■ **Assignment**: Provide the entries once more, identical in every word.

■ **Working data**:
□ □ □ □

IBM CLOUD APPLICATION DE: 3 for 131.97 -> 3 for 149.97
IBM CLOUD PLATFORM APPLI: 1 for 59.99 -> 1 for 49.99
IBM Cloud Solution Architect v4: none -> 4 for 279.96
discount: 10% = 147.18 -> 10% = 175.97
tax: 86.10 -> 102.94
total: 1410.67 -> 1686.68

□ □ □ □

■ **Output for this task**:
IBM CLOUD APPLICATION DE: 3 for 131.97 -> 3 for 149.97
IBM CLOUD PLATFORM APPLI: 1 for 59.99 -> 1 for 49.99
IBM Cloud Solution Architect v4: none -> 4 for 279.96
discount: 10% = 147.18 -> 10% = 175.97
tax: 86.10 -> 102.94
total: 1410.67 -> 1686.68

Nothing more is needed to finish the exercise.